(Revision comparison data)
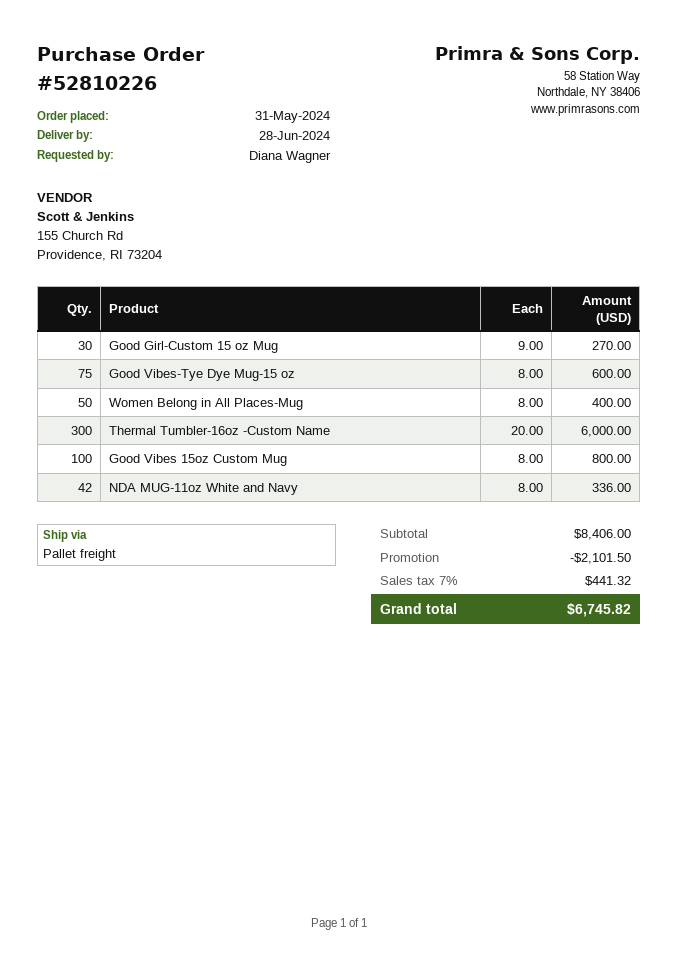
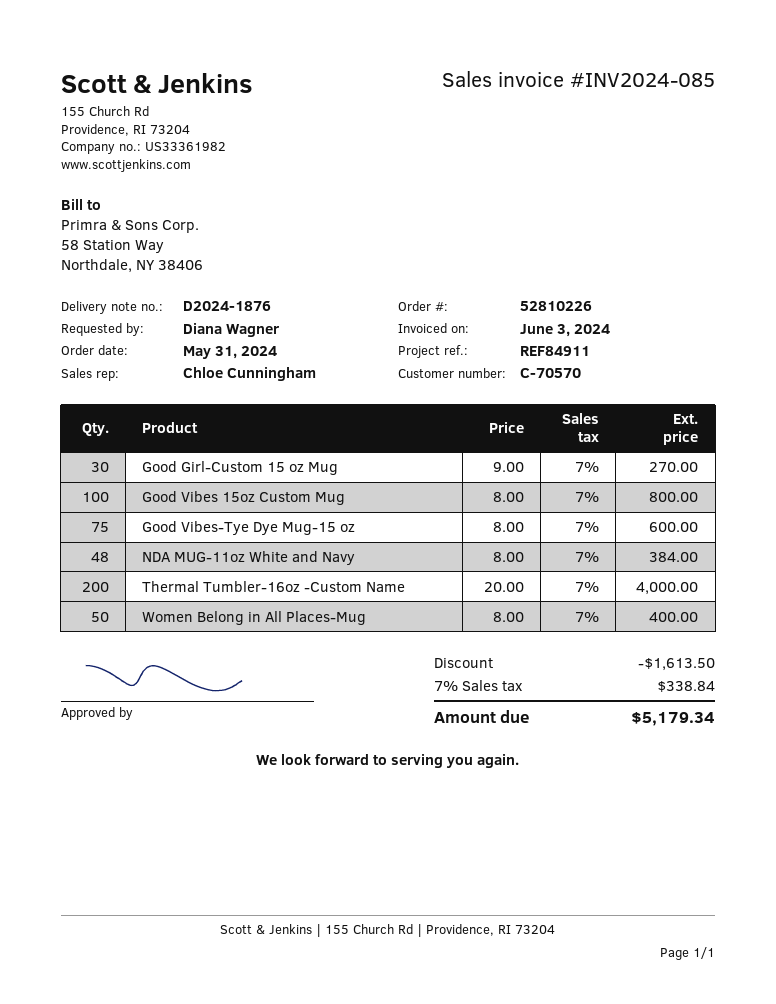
Thermal Tumbler-16oz -Custom Name: 300 x 20.00 = 6000.00 -> 200 x 20.00 = 4000.00
NDA MUG-11oz White and Navy: 42 x 8.00 = 336.00 -> 48 x 8.00 = 384.00
discount: 2101.50 -> 1613.50
tax: 7% = 441.32 -> 7% = 338.84
total: 6745.82 -> 5179.34

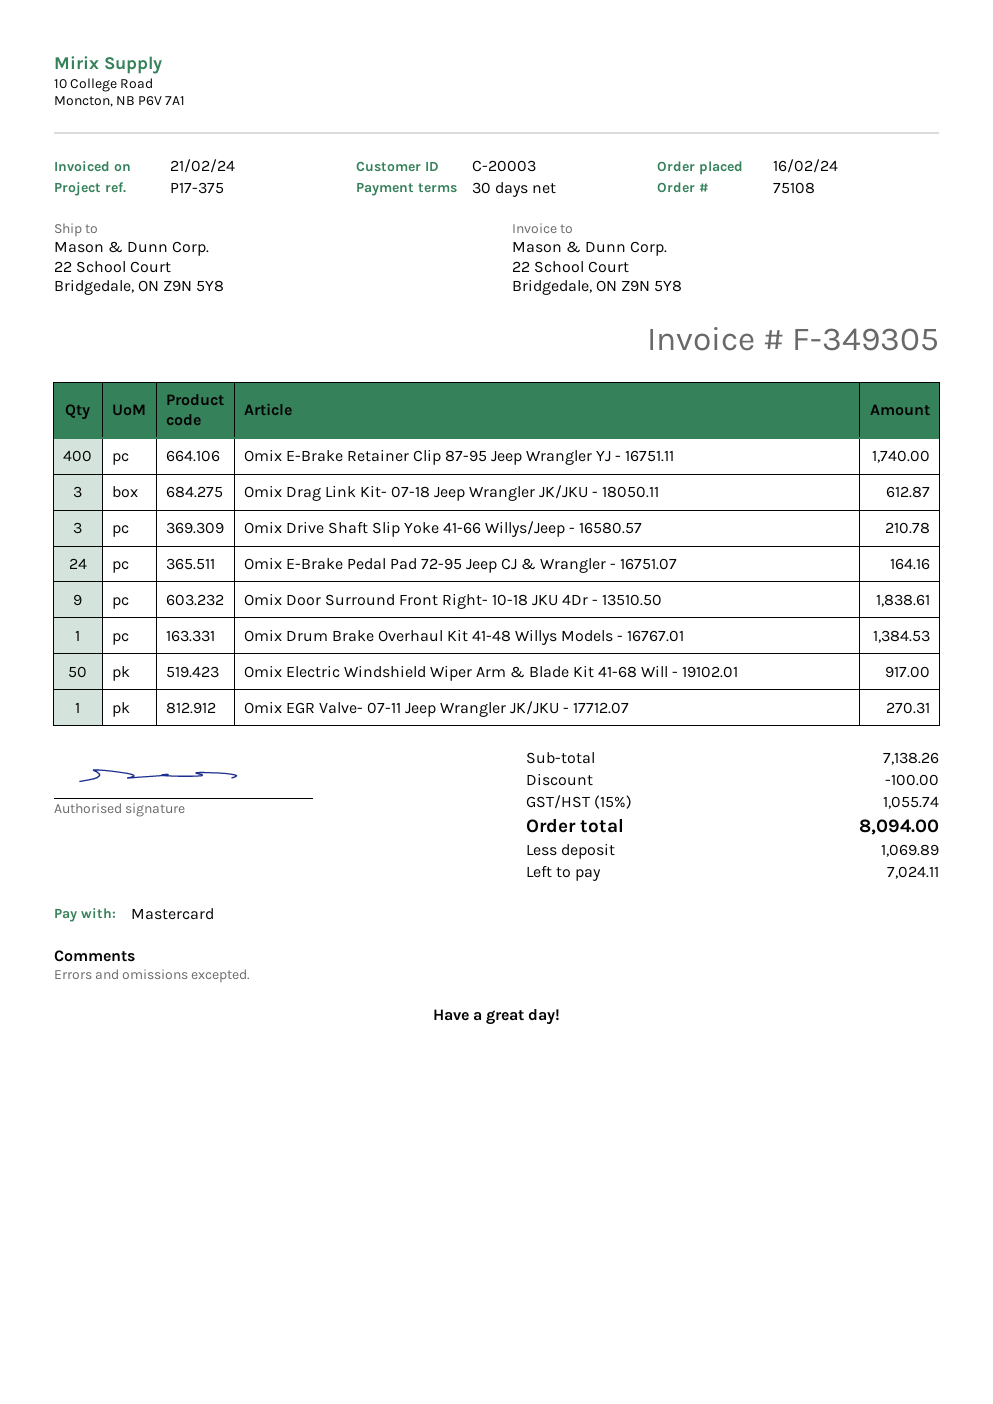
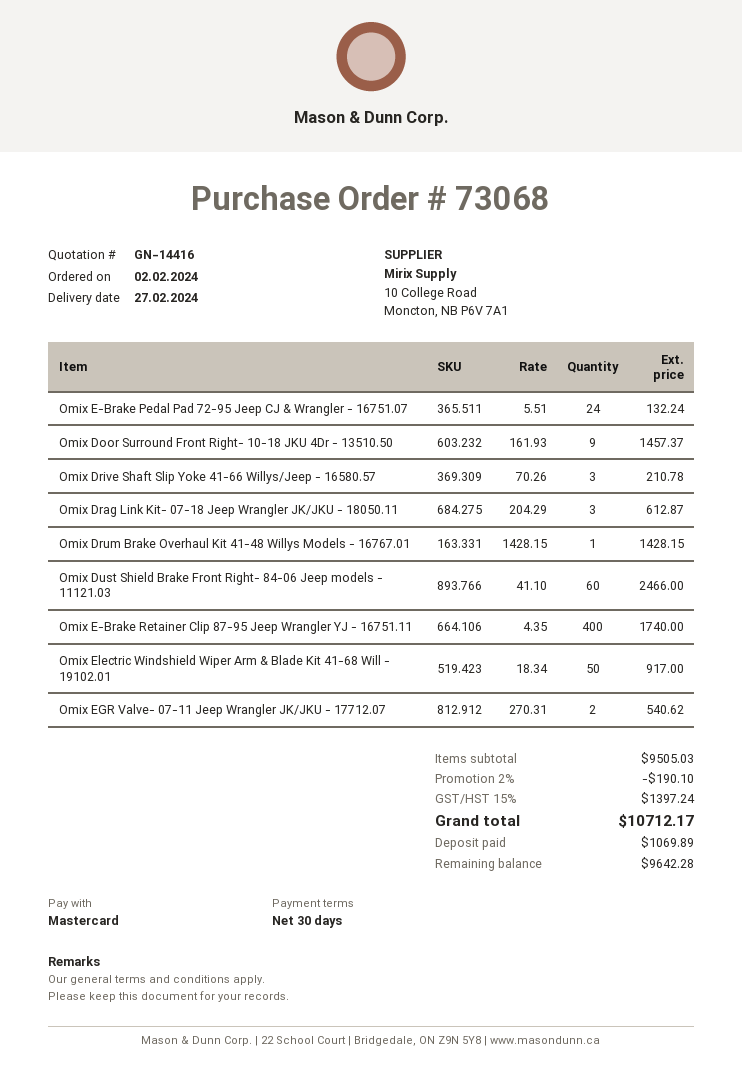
order number: 75108 -> 73068
order date: 2024-02-16 -> 2024-02-02
Omix E-Brake Pedal Pad 72-95 Jeep CJ & Wrangler - 16751.07: 24 for 164.16 -> 24 for 132.24
Omix Door Surround Front Right- 10-18 JKU 4Dr - 13510.50: 9 for 1838.61 -> 9 for 1457.37
Omix Drum Brake Overhaul Kit 41-48 Willys Models - 16767.01: 1 for 1384.53 -> 1 for 1428.15
Omix EGR Valve- 07-11 Jeep Wrangler JK/JKU - 17712.07: 1 for 270.31 -> 2 for 540.62
Omix Dust Shield Brake Front Right- 84-06 Jeep models - 11121.03: none -> 60 for 2466.00
subtotal: 7138.26 -> 9505.03
discount: 100.00 -> 190.10
tax: 15% = 1055.74 -> 15% = 1397.24
total: 8094.00 -> 10712.17
balance: 7024.11 -> 9642.28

WORK TO COMPLETE: Filter the records for lines holding the string "Front". Copy each one.

THE ANSWER:
Omix Door Surround Front Right- 10-18 JKU 4Dr - 13510.50: 9 for 1838.61 -> 9 for 1457.37
Omix Dust Shield Brake Front Right- 84-06 Jeep models - 11121.03: none -> 60 for 2466.00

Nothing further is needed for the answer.